(Beginning of Data for analysis)

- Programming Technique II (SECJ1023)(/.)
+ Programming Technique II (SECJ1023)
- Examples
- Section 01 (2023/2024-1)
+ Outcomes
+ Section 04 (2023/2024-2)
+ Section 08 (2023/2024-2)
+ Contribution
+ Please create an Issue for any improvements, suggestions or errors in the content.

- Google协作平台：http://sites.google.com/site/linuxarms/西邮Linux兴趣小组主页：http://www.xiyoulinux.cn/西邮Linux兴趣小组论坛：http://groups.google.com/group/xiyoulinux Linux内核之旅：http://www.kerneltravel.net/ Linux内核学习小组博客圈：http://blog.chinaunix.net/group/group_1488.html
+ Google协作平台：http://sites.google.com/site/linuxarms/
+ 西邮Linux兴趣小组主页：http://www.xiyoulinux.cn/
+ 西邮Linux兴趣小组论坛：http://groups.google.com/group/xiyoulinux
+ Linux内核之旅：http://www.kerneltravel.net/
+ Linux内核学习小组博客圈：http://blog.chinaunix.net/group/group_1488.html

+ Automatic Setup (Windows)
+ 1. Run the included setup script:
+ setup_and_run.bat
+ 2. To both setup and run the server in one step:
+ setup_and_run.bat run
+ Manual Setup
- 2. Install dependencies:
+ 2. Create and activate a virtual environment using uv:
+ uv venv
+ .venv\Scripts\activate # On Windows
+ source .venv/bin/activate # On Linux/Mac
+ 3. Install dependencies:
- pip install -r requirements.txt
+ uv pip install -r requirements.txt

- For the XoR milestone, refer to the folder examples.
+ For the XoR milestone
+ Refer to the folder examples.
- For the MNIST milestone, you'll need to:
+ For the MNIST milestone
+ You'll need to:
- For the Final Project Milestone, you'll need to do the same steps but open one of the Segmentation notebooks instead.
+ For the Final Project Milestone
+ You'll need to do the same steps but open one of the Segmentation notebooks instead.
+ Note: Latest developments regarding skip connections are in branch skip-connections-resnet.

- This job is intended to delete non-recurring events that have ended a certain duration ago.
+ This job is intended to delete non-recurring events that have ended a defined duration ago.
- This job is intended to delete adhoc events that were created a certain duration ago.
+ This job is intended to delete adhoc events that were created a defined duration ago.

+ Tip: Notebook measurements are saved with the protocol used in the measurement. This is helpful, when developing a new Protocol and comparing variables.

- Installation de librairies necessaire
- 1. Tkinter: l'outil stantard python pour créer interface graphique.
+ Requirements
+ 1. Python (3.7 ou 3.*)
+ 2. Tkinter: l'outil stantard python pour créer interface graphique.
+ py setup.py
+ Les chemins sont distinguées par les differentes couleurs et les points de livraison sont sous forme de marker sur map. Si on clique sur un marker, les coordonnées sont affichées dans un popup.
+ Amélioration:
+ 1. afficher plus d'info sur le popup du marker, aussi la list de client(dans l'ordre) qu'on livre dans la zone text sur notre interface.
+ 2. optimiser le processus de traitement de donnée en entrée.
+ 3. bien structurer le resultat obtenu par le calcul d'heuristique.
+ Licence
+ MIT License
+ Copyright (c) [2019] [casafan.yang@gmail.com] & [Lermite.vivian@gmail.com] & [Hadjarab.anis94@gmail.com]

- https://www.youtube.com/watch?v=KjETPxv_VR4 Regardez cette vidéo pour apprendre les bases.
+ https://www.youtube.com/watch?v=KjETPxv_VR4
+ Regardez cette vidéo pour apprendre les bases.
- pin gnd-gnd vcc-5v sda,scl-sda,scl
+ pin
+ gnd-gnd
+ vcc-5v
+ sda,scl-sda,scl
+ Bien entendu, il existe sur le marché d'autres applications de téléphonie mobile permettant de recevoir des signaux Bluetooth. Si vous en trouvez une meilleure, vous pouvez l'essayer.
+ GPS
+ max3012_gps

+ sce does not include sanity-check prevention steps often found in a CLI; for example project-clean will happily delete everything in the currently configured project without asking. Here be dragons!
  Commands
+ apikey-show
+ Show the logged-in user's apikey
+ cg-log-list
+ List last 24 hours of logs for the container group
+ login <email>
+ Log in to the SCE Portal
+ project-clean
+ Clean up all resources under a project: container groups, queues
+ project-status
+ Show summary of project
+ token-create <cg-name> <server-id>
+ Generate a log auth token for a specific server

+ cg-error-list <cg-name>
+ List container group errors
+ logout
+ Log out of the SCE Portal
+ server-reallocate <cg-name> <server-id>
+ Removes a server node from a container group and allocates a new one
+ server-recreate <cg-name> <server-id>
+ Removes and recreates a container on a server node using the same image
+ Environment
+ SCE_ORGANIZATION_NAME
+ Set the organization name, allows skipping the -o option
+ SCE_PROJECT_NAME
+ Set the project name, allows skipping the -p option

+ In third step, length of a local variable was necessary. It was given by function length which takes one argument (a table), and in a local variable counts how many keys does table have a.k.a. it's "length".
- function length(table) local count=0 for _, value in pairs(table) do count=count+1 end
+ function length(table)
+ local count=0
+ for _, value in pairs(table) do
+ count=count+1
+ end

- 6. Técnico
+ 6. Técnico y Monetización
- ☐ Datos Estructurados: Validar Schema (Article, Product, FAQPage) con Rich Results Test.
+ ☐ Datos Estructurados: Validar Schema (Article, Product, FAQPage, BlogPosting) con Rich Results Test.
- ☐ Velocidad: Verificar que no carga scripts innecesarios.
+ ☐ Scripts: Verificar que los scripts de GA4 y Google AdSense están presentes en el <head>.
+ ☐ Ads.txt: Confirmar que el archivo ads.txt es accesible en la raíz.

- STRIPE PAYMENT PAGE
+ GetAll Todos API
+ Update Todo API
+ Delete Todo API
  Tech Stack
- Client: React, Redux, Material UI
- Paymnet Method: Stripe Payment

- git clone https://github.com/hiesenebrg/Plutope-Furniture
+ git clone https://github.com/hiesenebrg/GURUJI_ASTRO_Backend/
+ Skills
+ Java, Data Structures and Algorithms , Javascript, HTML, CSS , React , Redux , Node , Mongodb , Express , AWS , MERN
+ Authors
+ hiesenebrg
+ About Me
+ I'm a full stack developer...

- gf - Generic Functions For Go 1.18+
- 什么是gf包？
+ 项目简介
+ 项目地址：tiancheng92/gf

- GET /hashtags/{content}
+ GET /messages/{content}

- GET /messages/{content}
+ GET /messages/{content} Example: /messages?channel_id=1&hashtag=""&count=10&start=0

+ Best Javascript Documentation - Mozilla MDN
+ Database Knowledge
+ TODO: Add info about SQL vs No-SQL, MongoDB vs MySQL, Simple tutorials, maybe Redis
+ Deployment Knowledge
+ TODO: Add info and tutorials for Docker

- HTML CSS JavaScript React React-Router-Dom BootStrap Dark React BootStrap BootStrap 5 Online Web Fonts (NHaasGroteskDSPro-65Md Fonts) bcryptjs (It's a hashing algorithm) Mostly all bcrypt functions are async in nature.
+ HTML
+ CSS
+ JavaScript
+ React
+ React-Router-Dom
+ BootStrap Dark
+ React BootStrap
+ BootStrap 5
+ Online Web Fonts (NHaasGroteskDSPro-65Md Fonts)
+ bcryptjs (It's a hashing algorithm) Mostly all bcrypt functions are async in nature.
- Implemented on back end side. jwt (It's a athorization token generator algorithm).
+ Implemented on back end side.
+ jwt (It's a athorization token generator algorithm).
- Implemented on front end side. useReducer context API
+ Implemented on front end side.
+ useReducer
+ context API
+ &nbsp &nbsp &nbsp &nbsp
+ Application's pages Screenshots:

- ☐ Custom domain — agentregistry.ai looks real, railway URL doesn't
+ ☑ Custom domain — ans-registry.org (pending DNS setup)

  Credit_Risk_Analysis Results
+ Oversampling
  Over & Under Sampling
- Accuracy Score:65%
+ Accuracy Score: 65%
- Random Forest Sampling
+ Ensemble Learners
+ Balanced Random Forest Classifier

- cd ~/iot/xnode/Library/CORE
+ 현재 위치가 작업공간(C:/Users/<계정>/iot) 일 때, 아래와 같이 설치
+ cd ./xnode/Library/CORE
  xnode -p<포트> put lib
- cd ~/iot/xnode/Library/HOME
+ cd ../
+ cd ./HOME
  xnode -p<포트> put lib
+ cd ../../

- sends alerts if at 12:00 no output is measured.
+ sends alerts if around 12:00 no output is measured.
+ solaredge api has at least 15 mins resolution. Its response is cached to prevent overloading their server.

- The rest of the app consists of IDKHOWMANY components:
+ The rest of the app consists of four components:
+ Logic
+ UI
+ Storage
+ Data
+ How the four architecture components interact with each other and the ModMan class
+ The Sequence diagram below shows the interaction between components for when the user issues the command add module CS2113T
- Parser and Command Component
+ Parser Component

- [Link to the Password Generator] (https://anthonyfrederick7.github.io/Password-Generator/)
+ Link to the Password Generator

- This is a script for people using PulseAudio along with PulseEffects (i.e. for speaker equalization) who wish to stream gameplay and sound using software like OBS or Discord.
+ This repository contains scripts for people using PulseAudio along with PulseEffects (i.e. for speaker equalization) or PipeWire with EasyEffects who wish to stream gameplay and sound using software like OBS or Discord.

(End of Data for analysis)

Only the number is wanted: how many lines in the data include the word "context"?

2